▶ Problem details
Write out the records in full and without alteration, setting aside their pictures.

Records from a data collection
= = = = =

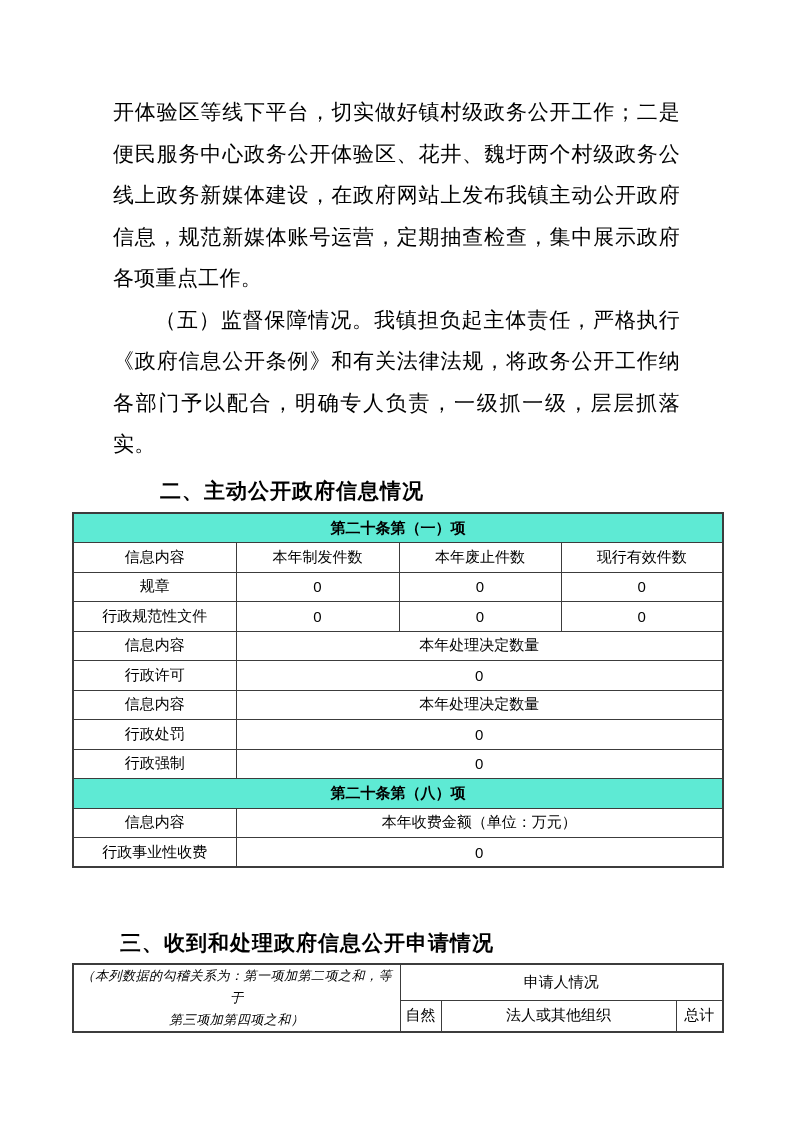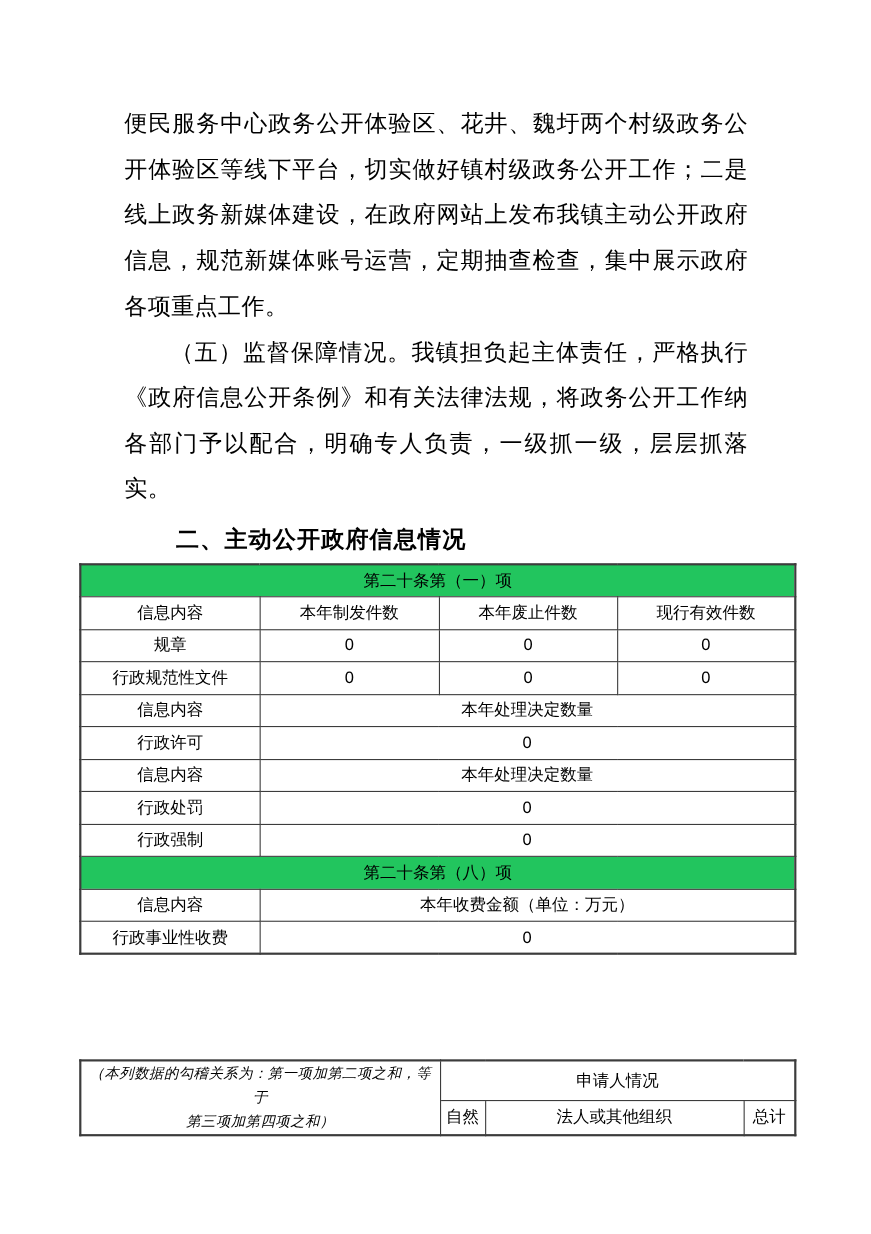--- a/index.html
+++ b/index.html
@@ -32,37 +32,37 @@
   
   table{border-collapse:collapse;table-layout:fixed;}
   .t1{position:absolute;top:512px;left:72px;width:650px;border:2px solid #3c3c3c;}
   .t2{position:absolute;top:963px;left:72px;width:650px;border:2px solid #3c3c3c;}
   .t1 td,.t2 td{
     border:1.4px solid #3c3c3c;text-align:center;vertical-align:middle;
     font-family:"Liberation Sans","DejaVu Sans",sans-serif;
     font-size:15px;color:#000;padding:0 2px;overflow:hidden;
   }
   .t1 tr{height:29.5px;}
-  .t1 tr.band td{background:#22c55e;}
+  .t1 tr.band td{background:#5eead4;font-weight:bold;}
   .t2 tr.r1{height:31px;padding-left:38px;}
   .t2 tr.r2{height:27px;}
   .t2 td.note{
     font-family:"Liberation Serif","DejaVu Serif",serif;
     font-style:italic;font-size:13px;letter-spacing:0.5px;
   }
   .t2 td.note div{line-height:22px;}
 </style>
 </head>
 <body>
 
 <div class="page">
 
   <div class="body-text">
+    <div class="bline">开体验区等线下平台，切实做好镇村级政务公开工作；二是</div>
     <div class="bline">便民服务中心政务公开体验区、花井、魏圩两个村级政务公</div>
-    <div class="bline">开体验区等线下平台，切实做好镇村级政务公开工作；二是</div>
     <div class="bline">线上政务新媒体建设，在政府网站上发布我镇主动公开政府</div>
     <div class="bline">信息，规范新媒体账号运营，定期抽查检查，集中展示政府</div>
     <div class="bline pl">各项重点工作。</div>
     <div class="bline ind">（五）监督保障情况。我镇担负起主体责任，严格执行</div>
     <div class="bline">《政府信息公开条例》和有关法律法规，将政务公开工作纳</div>
     <div class="bline pl">各部门予以配合，明确专人负责，一级抓一级，层层抓落实。</div>
   </div>
 
   <div class="sec-heading h2">二、主动公开政府信息情况</div>
 
@@ -125,20 +125,21 @@
       <td>信息内容</td>
       <td colspan="3">本年收费金额（单位：万元）</td>
     </tr>
     <tr>
       <td>行政事业性收费</td>
       <td colspan="3">0</td>
     </tr>
   </tbody>
     </table>
 
+  <div class="sec-heading h3">三、收到和处理政府信息公开申请情况</div>
 
   <table class="t2">
     <colgroup>
       <col style="width:327px">
         <col style="width:41px">
         <col style="width:235px">
         <col style="width:47px">
     </colgroup>
     <tbody>
         <tr class="r1">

= = = = =

▶ Task solution
--- a/index.html
+++ b/index.html
@@ -32,37 +32,37 @@
   
   table{border-collapse:collapse;table-layout:fixed;}
   .t1{position:absolute;top:512px;left:72px;width:650px;border:2px solid #3c3c3c;}
   .t2{position:absolute;top:963px;left:72px;width:650px;border:2px solid #3c3c3c;}
   .t1 td,.t2 td{
     border:1.4px solid #3c3c3c;text-align:center;vertical-align:middle;
     font-family:"Liberation Sans","DejaVu Sans",sans-serif;
     font-size:15px;color:#000;padding:0 2px;overflow:hidden;
   }
   .t1 tr{height:29.5px;}
-  .t1 tr.band td{background:#22c55e;}
+  .t1 tr.band td{background:#5eead4;font-weight:bold;}
   .t2 tr.r1{height:31px;padding-left:38px;}
   .t2 tr.r2{height:27px;}
   .t2 td.note{
     font-family:"Liberation Serif","DejaVu Serif",serif;
     font-style:italic;font-size:13px;letter-spacing:0.5px;
   }
   .t2 td.note div{line-height:22px;}
 </style>
 </head>
 <body>
 
 <div class="page">
 
   <div class="body-text">
+    <div class="bline">开体验区等线下平台，切实做好镇村级政务公开工作；二是</div>
     <div class="bline">便民服务中心政务公开体验区、花井、魏圩两个村级政务公</div>
-    <div class="bline">开体验区等线下平台，切实做好镇村级政务公开工作；二是</div>
     <div class="bline">线上政务新媒体建设，在政府网站上发布我镇主动公开政府</div>
     <div class="bline">信息，规范新媒体账号运营，定期抽查检查，集中展示政府</div>
     <div class="bline pl">各项重点工作。</div>
     <div class="bline ind">（五）监督保障情况。我镇担负起主体责任，严格执行</div>
     <div class="bline">《政府信息公开条例》和有关法律法规，将政务公开工作纳</div>
     <div class="bline pl">各部门予以配合，明确专人负责，一级抓一级，层层抓落实。</div>
   </div>
 
   <div class="sec-heading h2">二、主动公开政府信息情况</div>
 
@@ -125,20 +125,21 @@
       <td>信息内容</td>
       <td colspan="3">本年收费金额（单位：万元）</td>
     </tr>
     <tr>
       <td>行政事业性收费</td>
       <td colspan="3">0</td>
     </tr>
   </tbody>
     </table>
 
+  <div class="sec-heading h3">三、收到和处理政府信息公开申请情况</div>
 
   <table class="t2">
     <colgroup>
       <col style="width:327px">
         <col style="width:41px">
         <col style="width:235px">
         <col style="width:47px">
     </colgroup>
     <tbody>
         <tr class="r1">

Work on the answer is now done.